(Version comparison data)

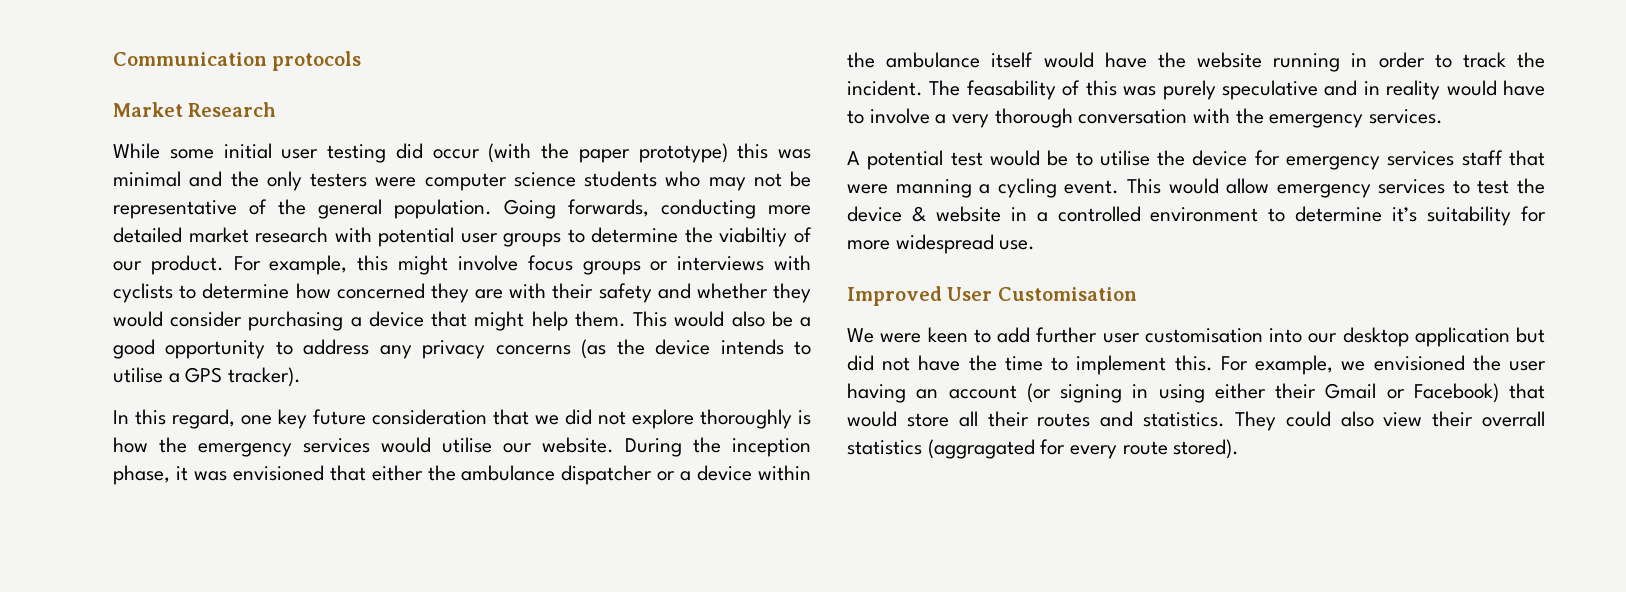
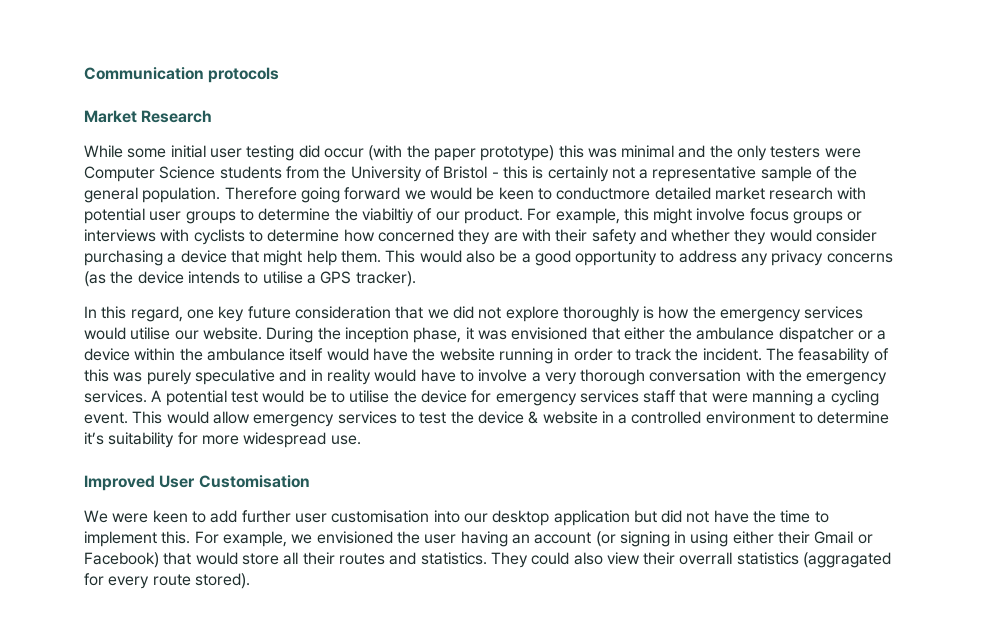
- While some initial user testing did occur (with the paper prototype) this was minimal and the only testers were computer science students who may not be representative of the general population. Going forwards, conducting more detailed market research with potential user groups to determine the viabiltiy of our product.
+ While some initial user testing did occur (with the paper prototype) this was minimal and the only testers were Computer Science students from the University of Bristol - this is certainly not a representative sample of the general population. Therefore going forward we would be keen to conductmore detailed market research with potential user groups to determine the viabiltiy of our product.
- The feasability of this was purely speculative and in reality would have to involve a very thorough conversation with the emergency services.
- A potential test would be to utilise the device for emergency services staff that were manning a cycling event.
+ The feasability of this was purely speculative and in reality would have to involve a very thorough conversation with the emergency services. A potential test would be to utilise the device for emergency services staff that were manning a cycling event.

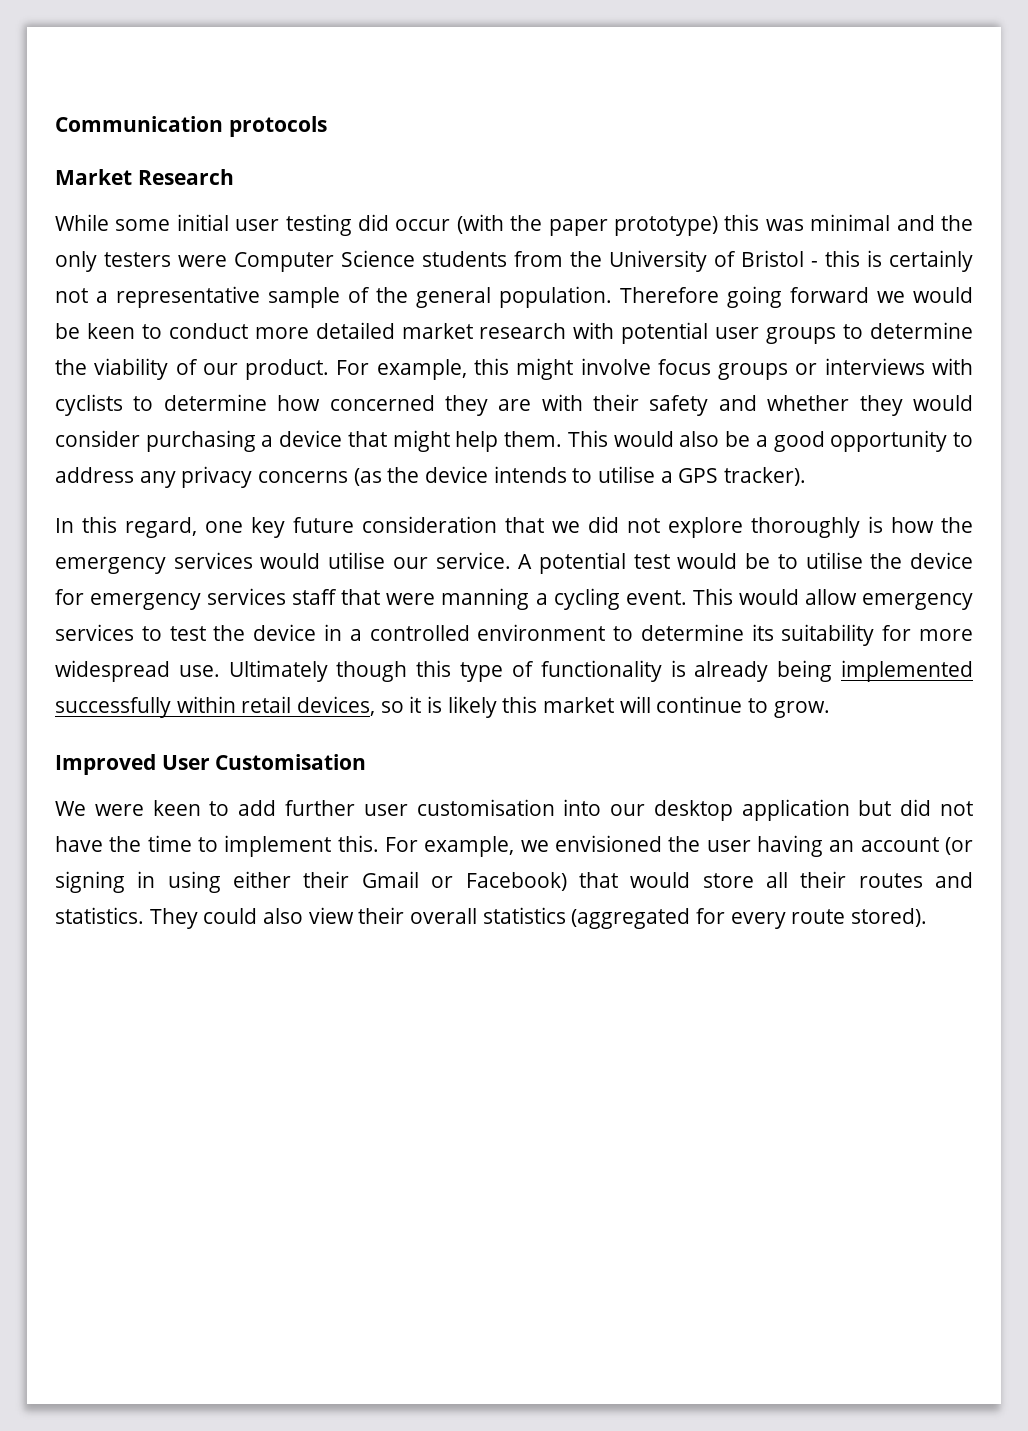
- Therefore going forward we would be keen to conductmore detailed market research with potential user groups to determine the viabiltiy of our product.
+ Therefore going forward we would be keen to conduct more detailed market research with potential user groups to determine the viability of our product.
- In this regard, one key future consideration that we did not explore thoroughly is how the emergency services would utilise our website. During the inception phase, it was envisioned that either the ambulance dispatcher or a device within the ambulance itself would have the website running in order to track the incident. The feasability of this was purely speculative and in reality would have to involve a very thorough conversation with the emergency services.
+ In this regard, one key future consideration that we did not explore thoroughly is how the emergency services would utilise our service.
- This would allow emergency services to test the device & website in a controlled environment to determine it’s suitability for more widespread use.
+ This would allow emergency services to test the device in a controlled environment to determine its suitability for more widespread use. Ultimately though this type of functionality is already being implemented successfully within retail devices, so it is likely this market will continue to grow.
- They could also view their overrall statistics (aggragated for every route stored).
+ They could also view their overall statistics (aggregated for every route stored).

▶ [WORK TO BE COMPLETED]:
Every line above that holds the word "staff" should be copied out.

▶ [EXERCISE RESULT]:
- A potential test would be to utilise the device for emergency services staff that were manning a cycling event.
+ The feasability of this was purely speculative and in reality would have to involve a very thorough conversation with the emergency services. A potential test would be to utilise the device for emergency services staff that were manning a cycling event.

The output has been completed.